== GIVEN INFORMATION ==
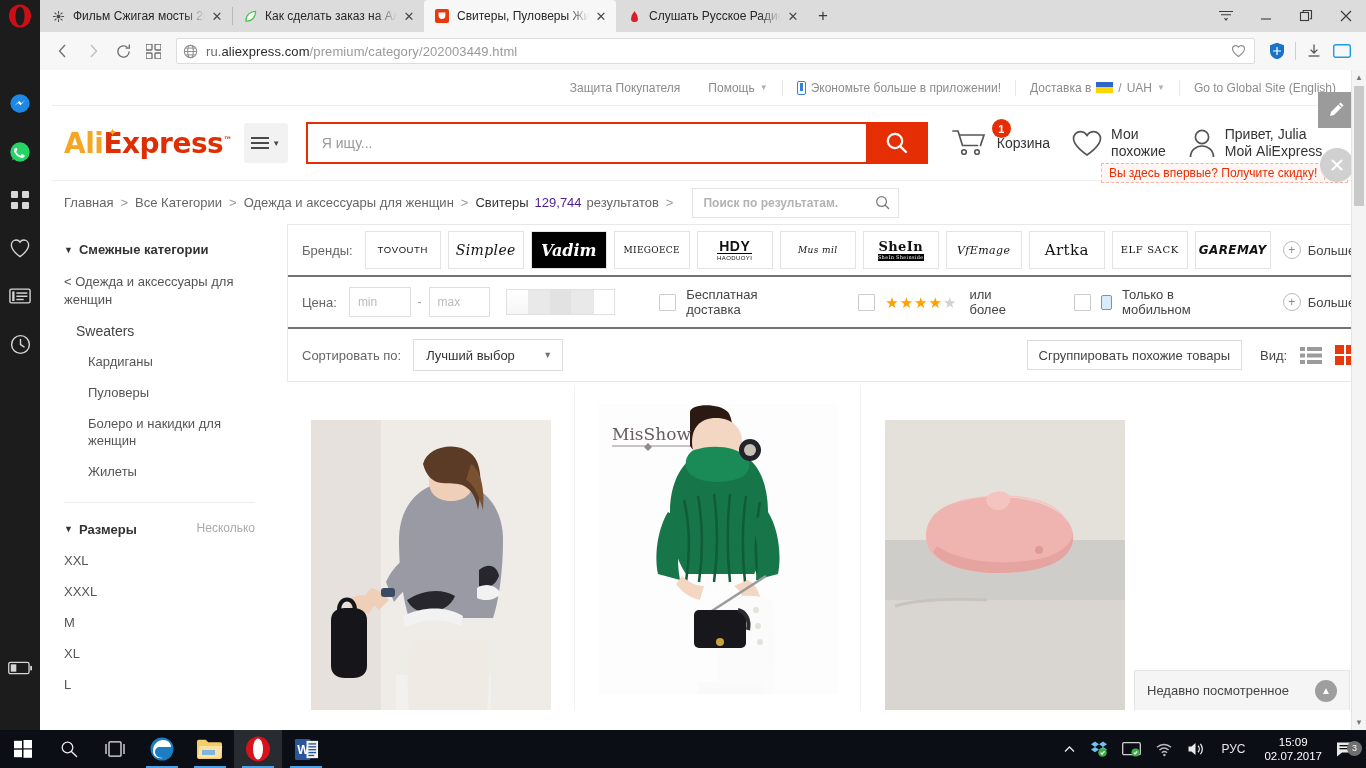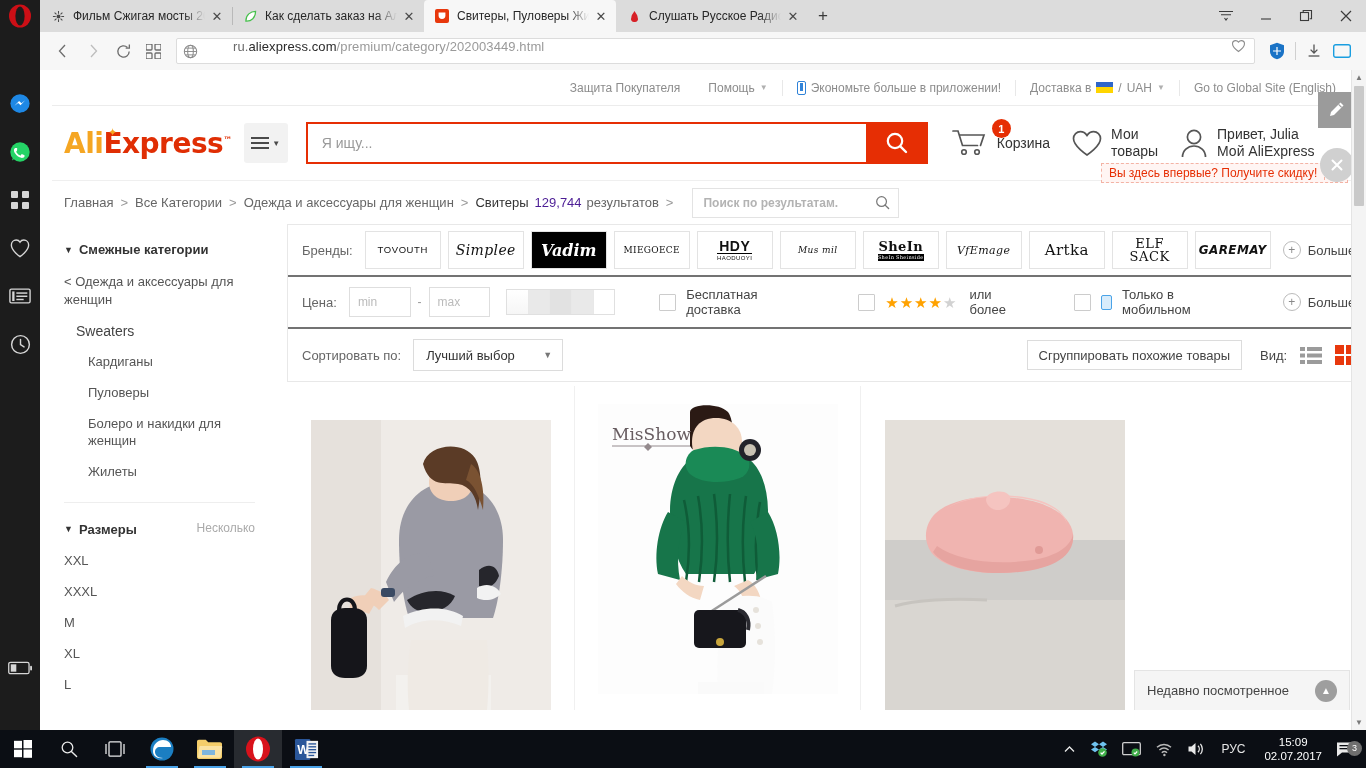--- a/index.html
+++ b/index.html
@@ -112,9 +112,9 @@
   .urlfield {
     flex: 1; height: 26px; margin: 0 8px;
     background: #fff; border: 1px solid #dcdcdc; border-radius: 2px;
-    display: flex; 
+    display: flex; align-items: center;
     padding: 0 8px 0 6px;
-    font-size: 13px; cursor: text; gap: 27px;
+    font-size: 13px; cursor: text;
   }
   .globe { margin-right: 8px; display:flex; align-items:center; }
   .url-text { flex: 1; color: #9a9a9a; letter-spacing: .1px; }

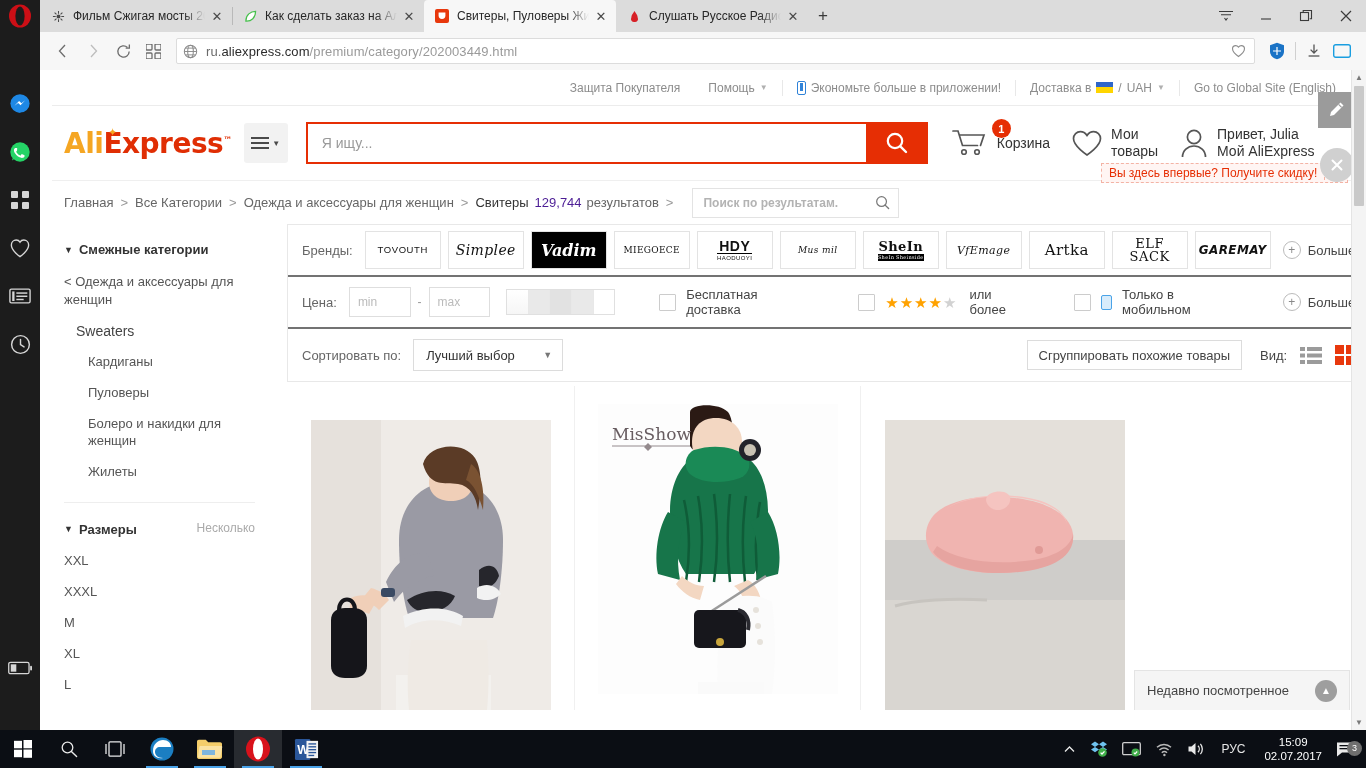--- a/index.html
+++ b/index.html
@@ -674,7 +674,7 @@
           <svg width="30" height="27" viewBox="0 0 30 27">
               <path d="M15 25S1.5 16.4 1.5 8.6C1.5 4.6 4.7 1.6 8.4 1.6c2.6 0 5.1 1.6 6.6 3.8 1.5-2.2 4-3.8 6.6-3.8 3.7 0 6.9 3 6.9 7C28.5 16.4 15 25 15 25z" fill="none" stroke="#555" stroke-width="1.7"></path>
             </svg>
-          <span class="hdr-txt"><span>Мои</span><br><span>товары</span></span>
+          <span class="hdr-txt"><span>Мои</span><br><span>похожие</span></span>
         </div>
 
         <div class="hdr-cell">

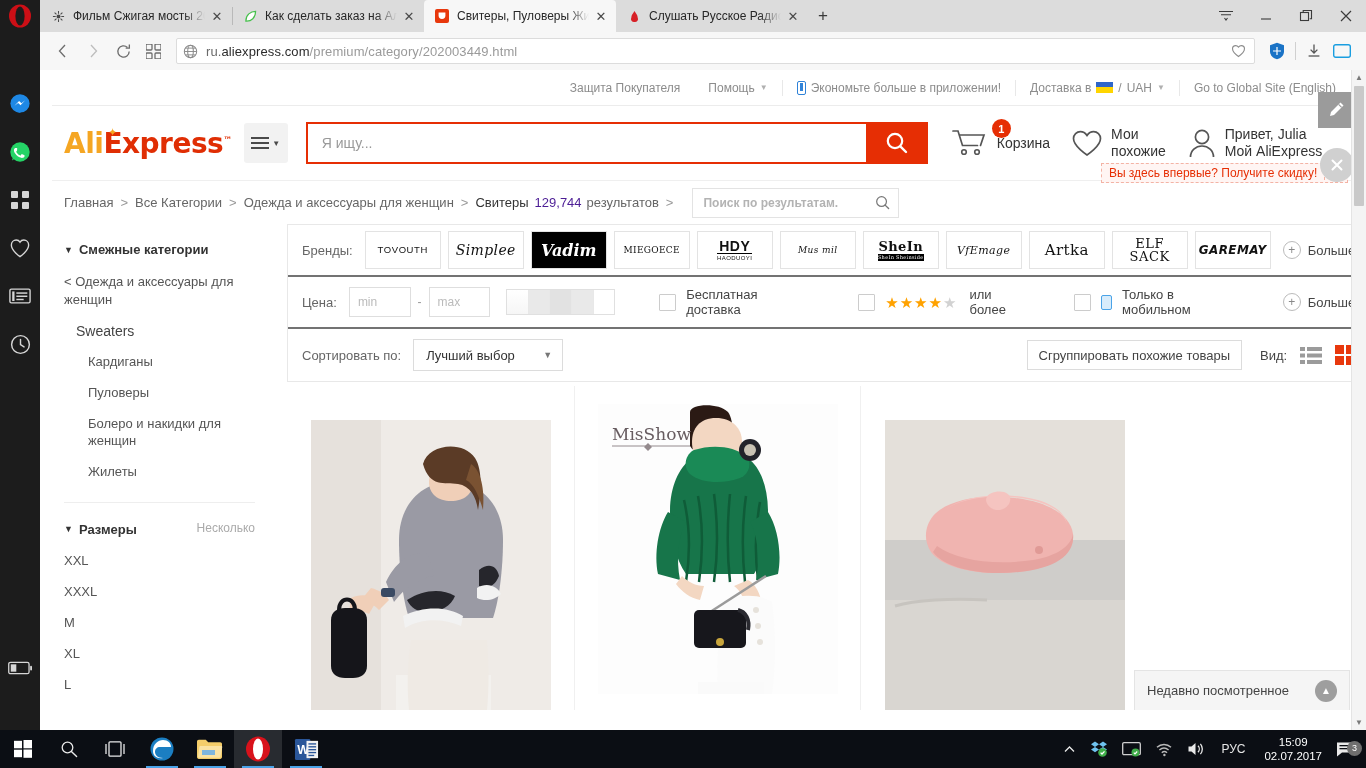--- a/index.html
+++ b/index.html
@@ -273,7 +273,7 @@
   .bl-shein .tag { display:block; background:#000; color:#fff; font-size:5px; font-weight:normal; letter-spacing:.3px; padding:1px 0; margin-top:1px; }
   .bl-vfemage { font-family:"DejaVu Serif", serif; font-style: italic; font-size: 11px; }
   .bl-artka { font-family:"DejaVu Serif", serif; font-size: 15px; }
-  .bl-elfsack { font-family:"DejaVu Serif", serif; font-size: 13px; letter-spacing: .6px; }
+  .bl-elfsack { font-family:"DejaVu Serif", serif; font-size: 10px; letter-spacing: .6px; }
   .bl-garemay { font-family:"DejaVu Sans", sans-serif; font-weight:bold; font-size:12px; font-style:italic; }
   .more-btn {
     display: flex; align-items: center; gap: 7px; font-size: 13px; color: #444;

== WHAT IS EXPECTED ==
Only the lines from the beginning of the records up to and including the line with "-674,7 +674,7 @@" should appear, exactly as they are, and no pictures.

== COMPLETED TASK ==
--- a/index.html
+++ b/index.html
@@ -112,9 +112,9 @@
   .urlfield {
     flex: 1; height: 26px; margin: 0 8px;
     background: #fff; border: 1px solid #dcdcdc; border-radius: 2px;
-    display: flex; 
+    display: flex; align-items: center;
     padding: 0 8px 0 6px;
-    font-size: 13px; cursor: text; gap: 27px;
+    font-size: 13px; cursor: text;
   }
   .globe { margin-right: 8px; display:flex; align-items:center; }
   .url-text { flex: 1; color: #9a9a9a; letter-spacing: .1px; }

--- a/index.html
+++ b/index.html
@@ -674,7 +674,7 @@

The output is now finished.